----- SOURCE DATA

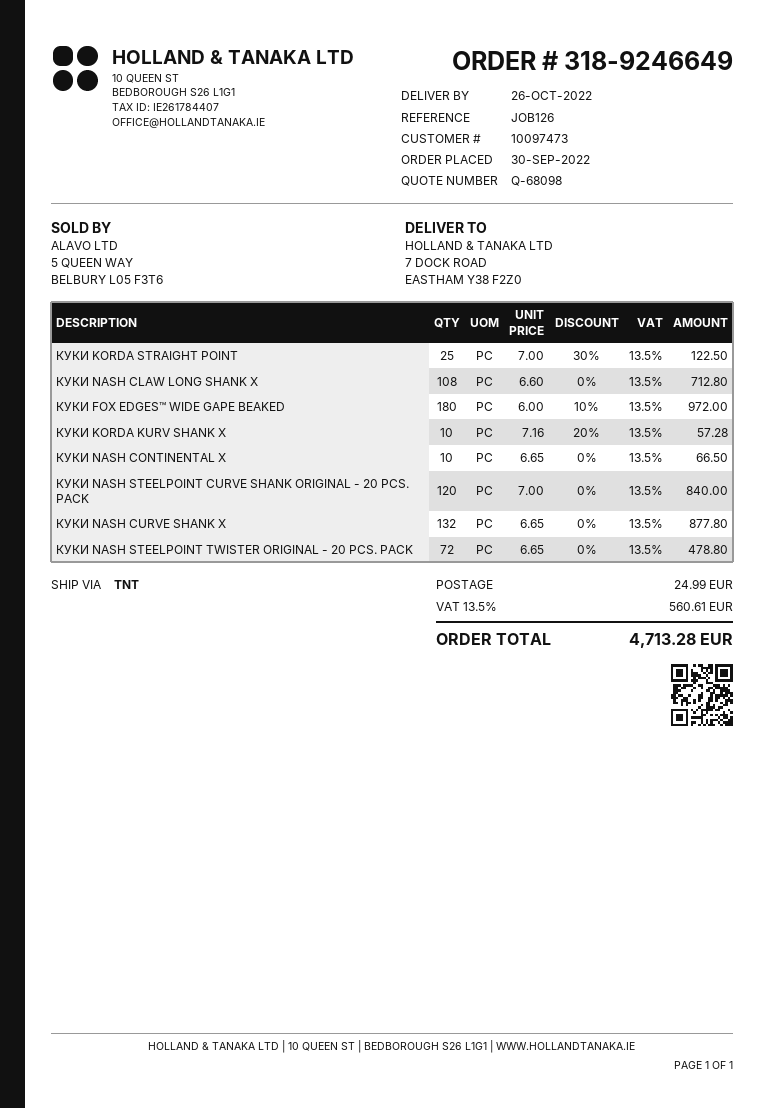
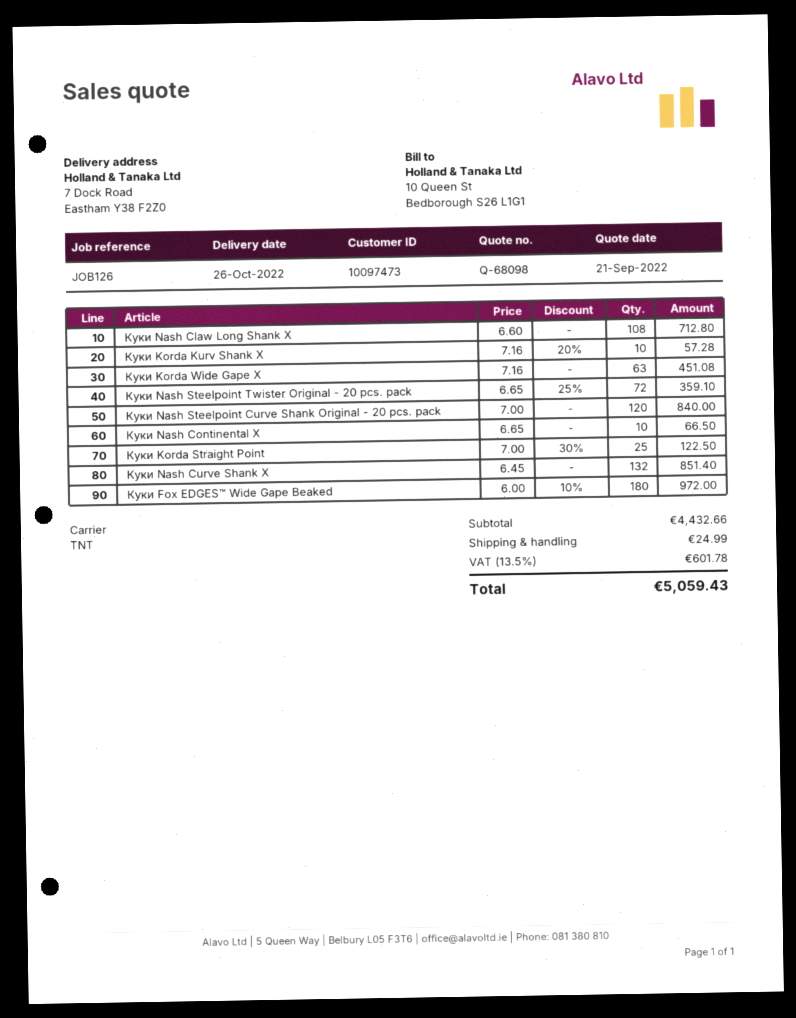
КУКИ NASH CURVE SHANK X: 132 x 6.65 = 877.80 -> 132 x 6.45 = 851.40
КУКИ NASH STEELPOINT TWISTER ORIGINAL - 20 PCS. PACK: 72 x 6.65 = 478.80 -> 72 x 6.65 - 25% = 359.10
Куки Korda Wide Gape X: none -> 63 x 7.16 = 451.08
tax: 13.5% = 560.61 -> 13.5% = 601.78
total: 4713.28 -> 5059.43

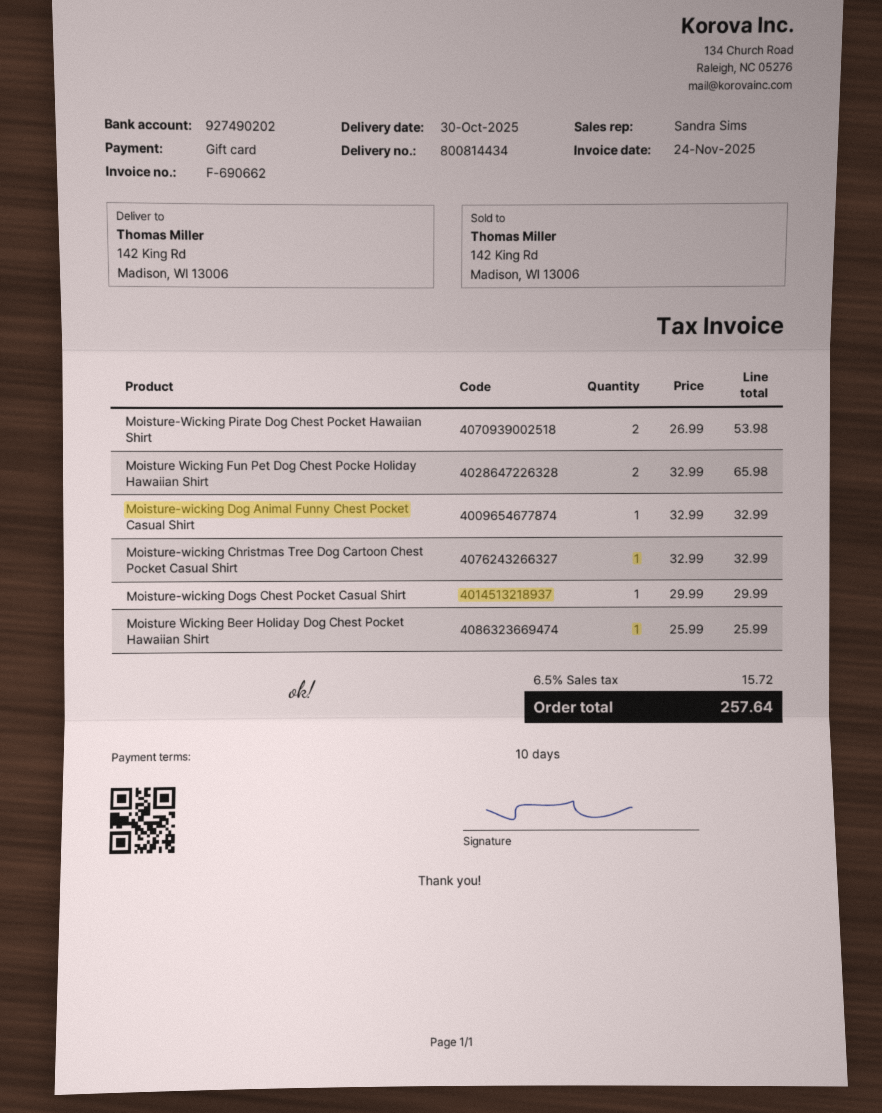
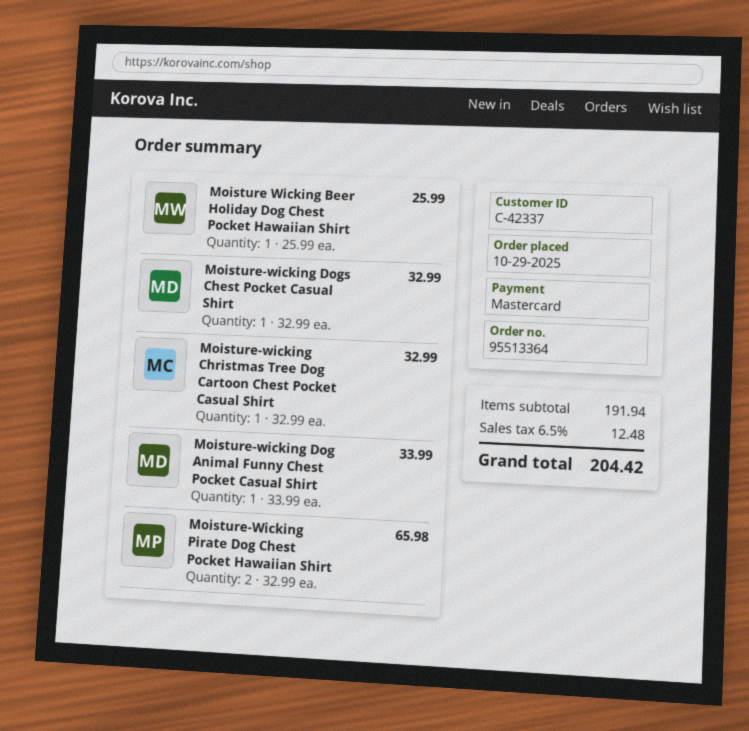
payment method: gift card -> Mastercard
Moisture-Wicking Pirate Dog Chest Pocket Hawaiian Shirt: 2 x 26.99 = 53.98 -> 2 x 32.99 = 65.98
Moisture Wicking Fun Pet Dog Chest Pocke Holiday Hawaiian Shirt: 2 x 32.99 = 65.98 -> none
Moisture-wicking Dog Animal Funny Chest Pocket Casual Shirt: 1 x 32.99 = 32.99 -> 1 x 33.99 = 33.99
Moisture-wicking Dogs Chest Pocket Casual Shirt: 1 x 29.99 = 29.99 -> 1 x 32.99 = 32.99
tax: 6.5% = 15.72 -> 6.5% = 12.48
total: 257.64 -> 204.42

----------

EXERCISE DIRECTIONS
Among the entries above, which lines include "NASH"? List them all.

EXERCISE RESULT
КУКИ NASH CURVE SHANK X: 132 x 6.65 = 877.80 -> 132 x 6.45 = 851.40
КУКИ NASH STEELPOINT TWISTER ORIGINAL - 20 PCS. PACK: 72 x 6.65 = 478.80 -> 72 x 6.65 - 25% = 359.10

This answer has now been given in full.